Unfortunately, many western NGOs find it inconvenient to recognise this fact and continue to tow the donor-friendly line of “climate change” as the primary causal factor for food shortages in the developing world. Great for western public relations, less helpful for the average Ethiopian, who would probably prefer to be given the opportunity to own land, trade freely and drag themselves out of poverty, than see foreign aid spent on useful projects like this, or this.

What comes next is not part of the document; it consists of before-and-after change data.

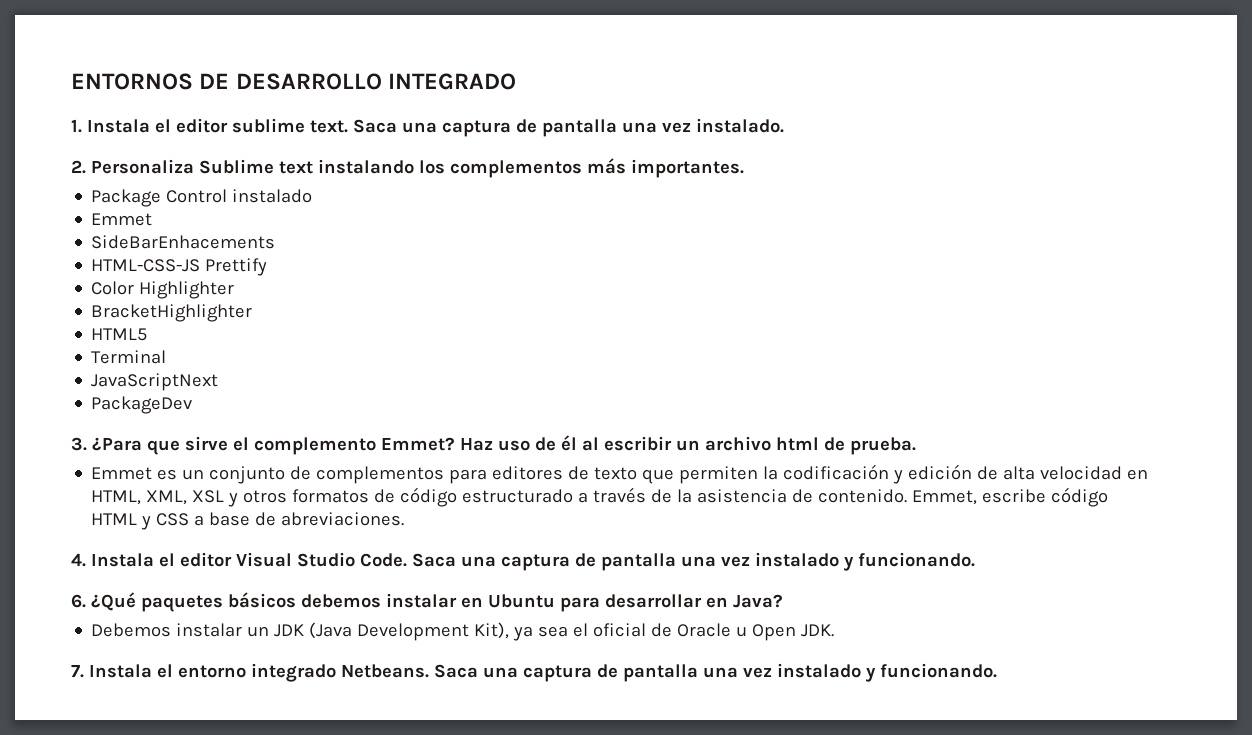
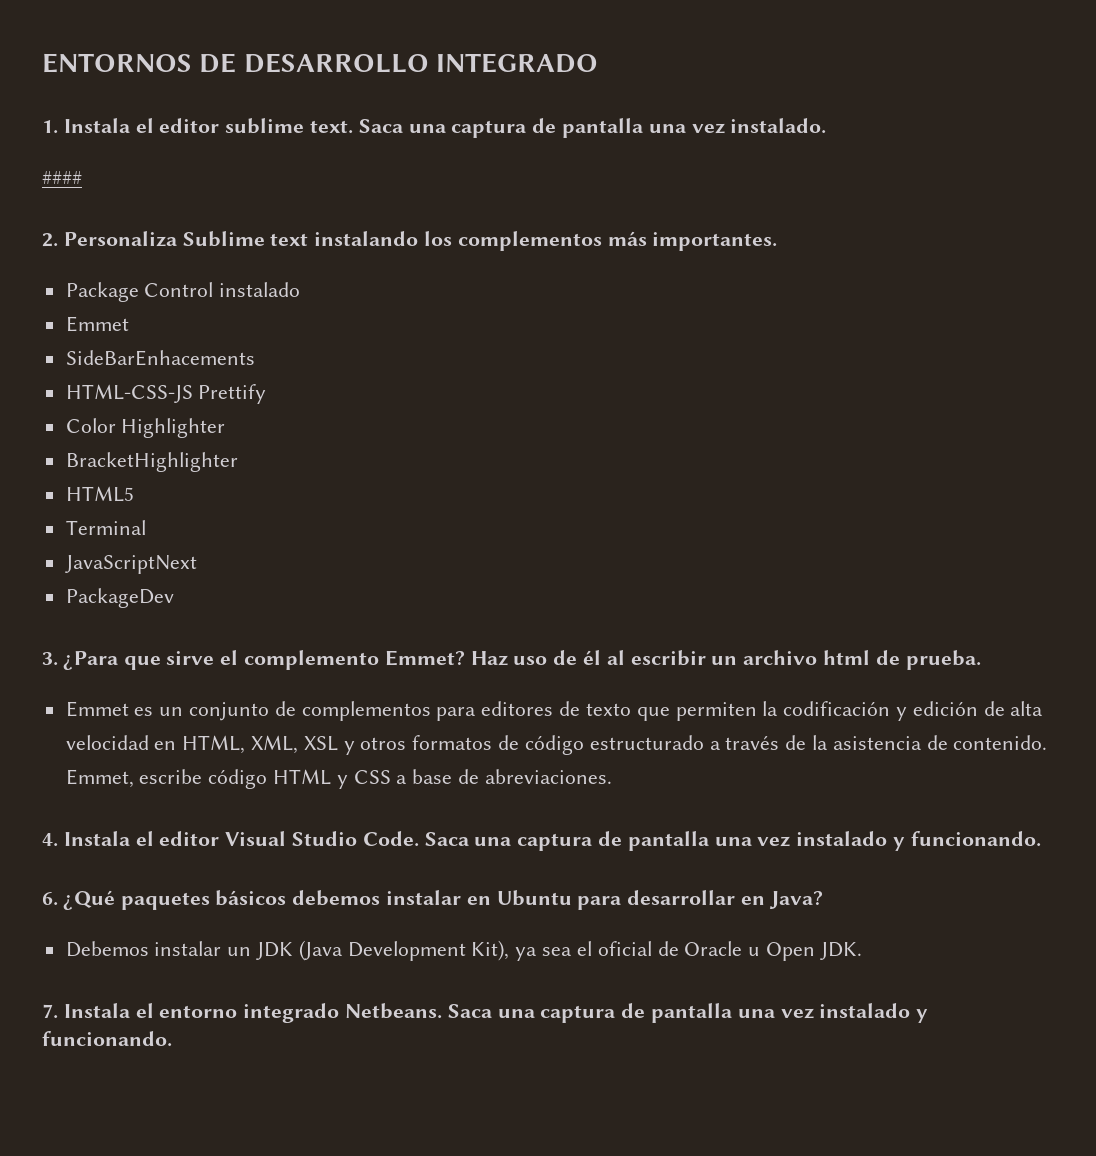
(784, 125) none -> [42,171,82,184] // ####

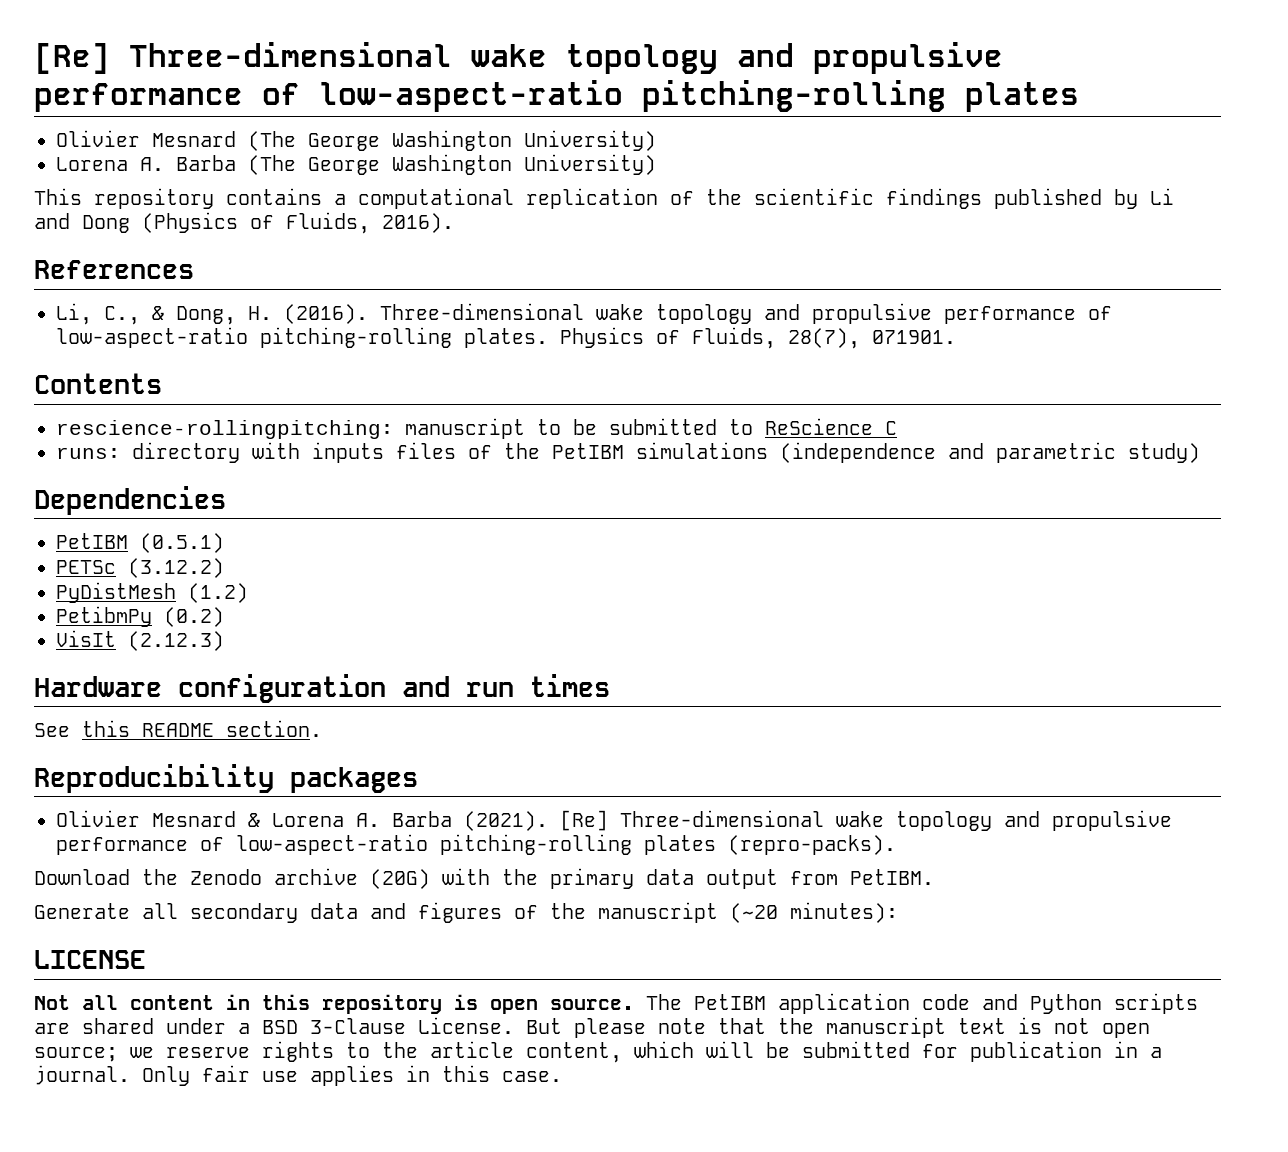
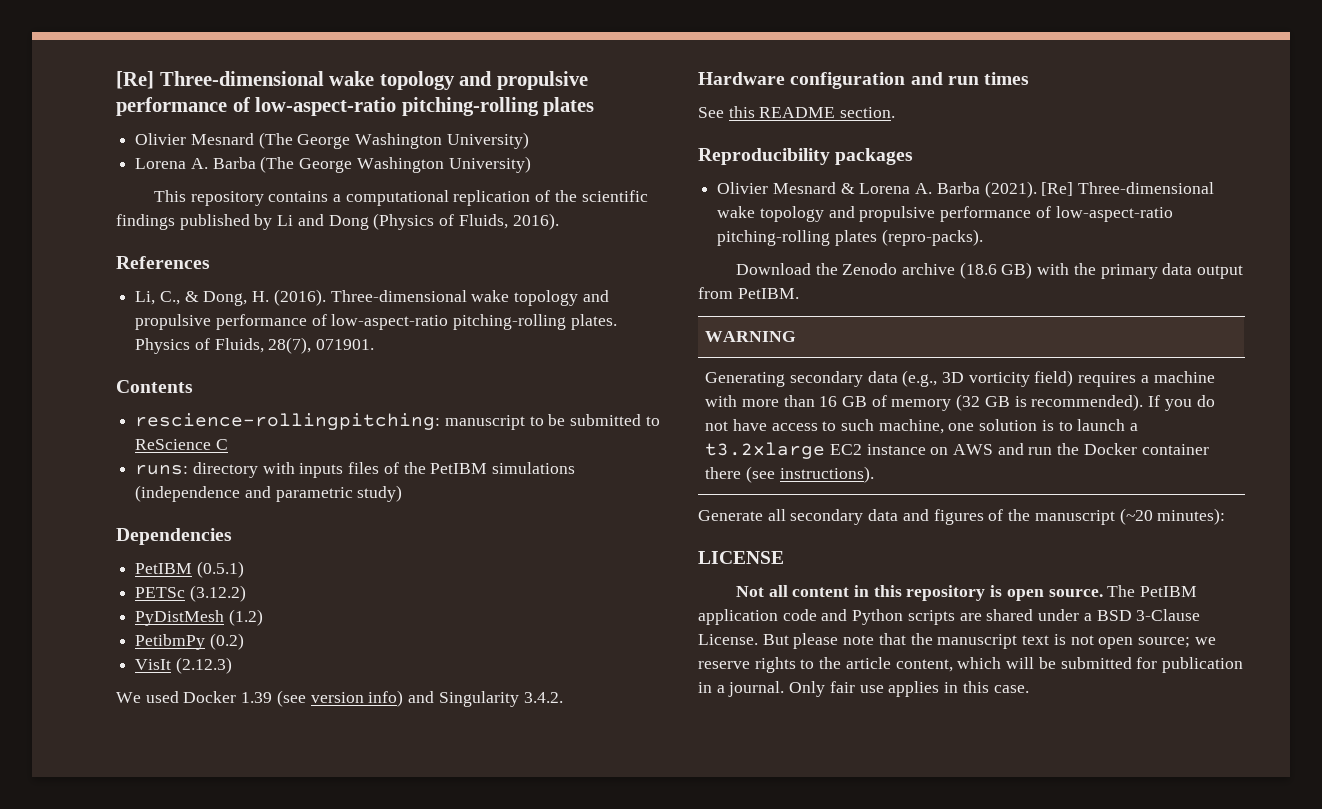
(224, 641) none -> [116,690,563,707] // We used Docker 1.39 (see version info) and Singularity 3.4.2.
[370,869,430,889] (20G) -> [959,262,1033,279] (18.6 GB)
(934, 877) none -> [705,331,797,342] [705,370,1215,387] [705,394,1215,411] [705,419,1139,434] [705,442,1209,459] [705,466,874,483] // WARNING // Generating secondary data (e.g., 3D vorticity field) requires a machine with more than 16 GB of memory (32 GB is recommended). If you do not have access to such machine, one solution is to launch a t3.2xlarge EC2 instance on AWS and run the Docker container there (see instructions).

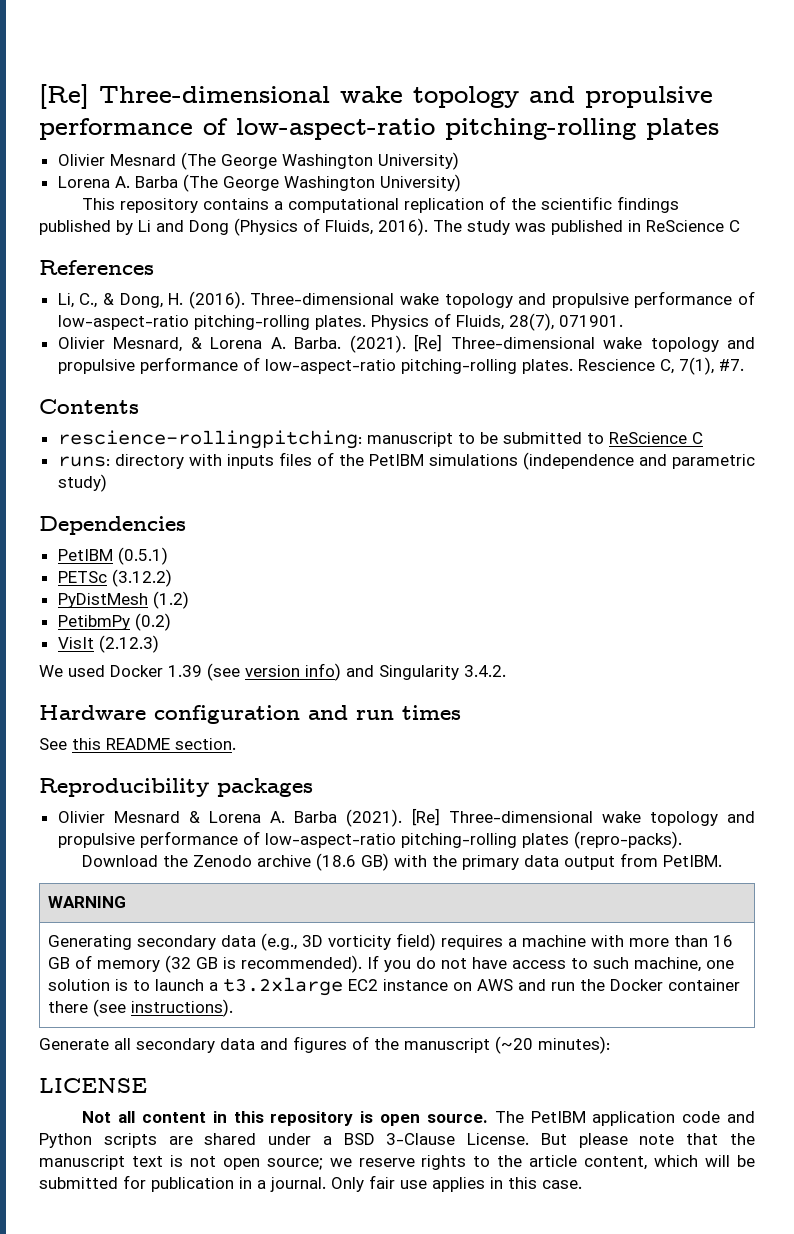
(559, 221) none -> [433,220,740,235] The study was published in ReScience C
(375, 344) none -> [57,334,755,353] [57,357,744,375] // Olivier Mesnard, & Lorena A. Barba. (2021). [Re] Three-dimensional wake topology and propulsive performance of low-aspect-ratio pitching-rolling plates. Rescience C, 7(1), #7.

The last “naturally” caused famine in Northern Europe occurred in Finland in 1866–1868. The cause? Climate change, of course: unusually wet summer in ’66, then exceptionally harsh winter and spring in ’67. The actual cause: Poor infrastructure and communication linkages restricted trade and when it became evident a crisis was mounting the Finnish government refused to borrow money from abroad for fear of devaluing its newly introduced currency. By the time Rothschild’s came to the rescue with loans, it was too late and almost 15 per cent of the population was to perish.

Thankfully today, most of Europe has moved beyond oppressive systems of governance capable of starving entire populations for political reasons. The ability to exchange goods freely and the incentive, through ownership, to develop, improve and protect land helps to mitigate the effects of climatic fluctuations.  Ethiopians are intentionally prohibited  these luxuries. And their citizens are unlikely to benefit from the continued tunnel vision of western  NGOs, rock stars and governments intent upon perusing, and funding, their own agendas. Gill and Easterly recognise this: DfID, with its donation of £132m in bilateral aid to the Ethiopian government  in 2009, seems not to.